Wednesday, January 22, 2014

chinese aggression as diplomatic leverage

china’s territorial claims in the past year or so to several islands in the east china sea can be viewed as claims to east asian influence. china may be partially driven by the small amount of resources that lay under the east china sea, but its claims over the islands stem from a desire to exert influence in east and be viewed as a national and global power.

in recent years china’s claims to island chains such as the senkaku (diaoyu in china) have been called aggressive. japan currently administers the senkaku islands, and with the u.s. have been in control of the islands for over a century. the chinese discovered the centuries before and used them as navigational markers in sailing to the ryukyu kingdom. china has recently claimed sovereignty over the ryukyu islands. historically the ryukyuan kingdom gave tribute to both japanese and chinese empires, though quit paying tribute to the chinese empire in the 19th century. contemporarily, the people of the ryukyu islands speak a dialect of japanese and the islands have been administered by two japanese prefectures for over a century.

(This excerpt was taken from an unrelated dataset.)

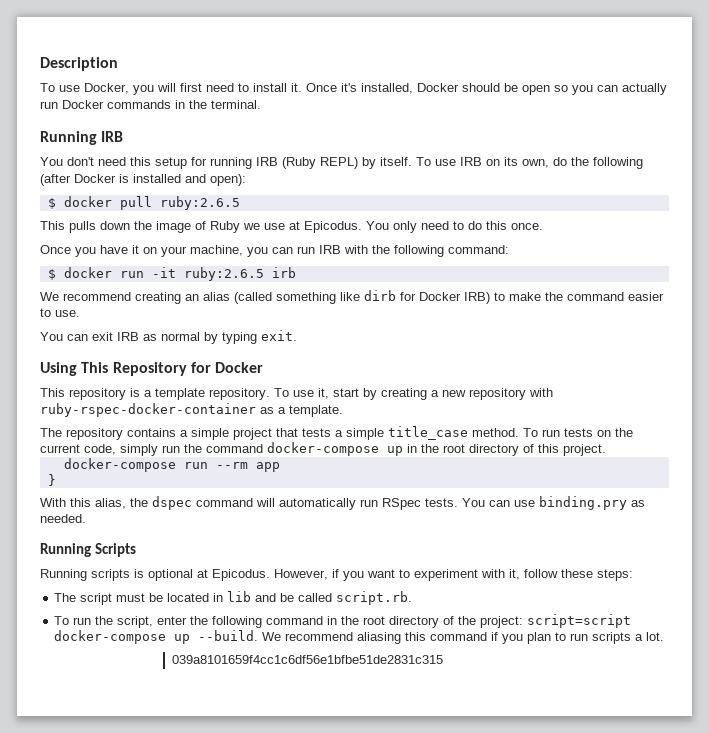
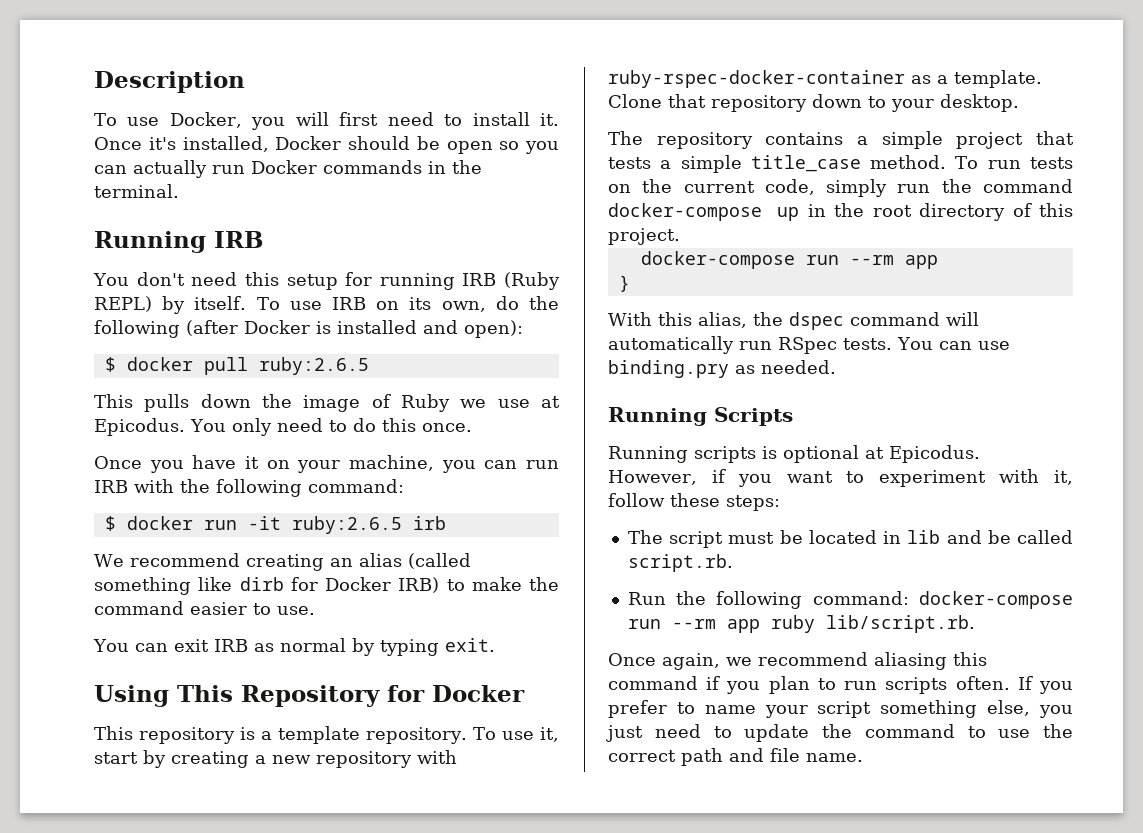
(343, 411) none -> [608,94,1019,112] Clone that repository down to your desktop.
[54,614,632,628] [54,630,282,644] To run the script, enter the following command in the root directory of the project: script=script docker-compose up --build. We -> [627,591,1073,609] [627,615,975,633] [608,653,752,670] Run the following command: docker-compose run --rm app ruby lib/script.rb. // Once again, we
[635,632,665,641] [172,655,444,664] a lot. // 039a8101659f4cc1c6df56e1bfbe51de2831c315 -> [955,676,1073,694] [608,700,1073,718] [606,724,1073,742] [608,748,863,766] often. If you prefer to name your script something else, you just need to update the command to use the correct path and file name.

china has “claimed” these islands by sending patrols out into the east china sea and extending an air defense identification zone into the sea. chinese diplomats have spoken out about the threat of japan. but it not has not taken further action, action that could be described as aggressive. these policies have garnered international attention to china’s history, sovereignty, and relations with its neighbors in east asia, and its policies demands fine and subtle diplomacy from other asian nations, particularly japan and korea. china is demanding attention. and maintaining this aggressive facade may even produce some leverage diplomatically, encouraging countries to make more concessions in reaction to such aggression.

japan, under prime minister shinzo abe, has started to tap its own nationalism and plans have been announced to change its national defense force into a more active army. this change may be beneficial not for just balancing the military power dynamics in east asia, but may also allow japan to contribute more to international peacekeeping efforts (and other foreign conflicts unfortunately.) given japan’s history with china, china’s uneasiness over a military buildup in japan seems understandable, however, china must understand the uneasiness with which its asian neighbors and the world looks on its large standing army. furthermore, chinese aggression and imperialism extends back centuries toward japan and other asian neighbors. contemporary chinese and japanese governments are not those that existed a century ago. japan’s military shift seems only natural - other than china’s recently “aggressive” stance, japan’s proximity to north korea and its involvement in international diplomacy, finance, and conflict legitimize its need for a strong military.

as the u.s. professes to shifting its focus to the pacific, and the world’s third largest economy takes to building a larger, outward looking army, china understands its must further build the image of itself as an international power. it must continue to strengthen itself economically. it must build diplomatic relations and situations with other countries that will not be taken advantage of. if china maintains uneasy relations with its neighbors, if it remains slightly “aggressive,” other countries will have to act gingerly, to allow china more room to maneuver. china’s behavior is a long strategy set to provide it more room for favorable negotiation.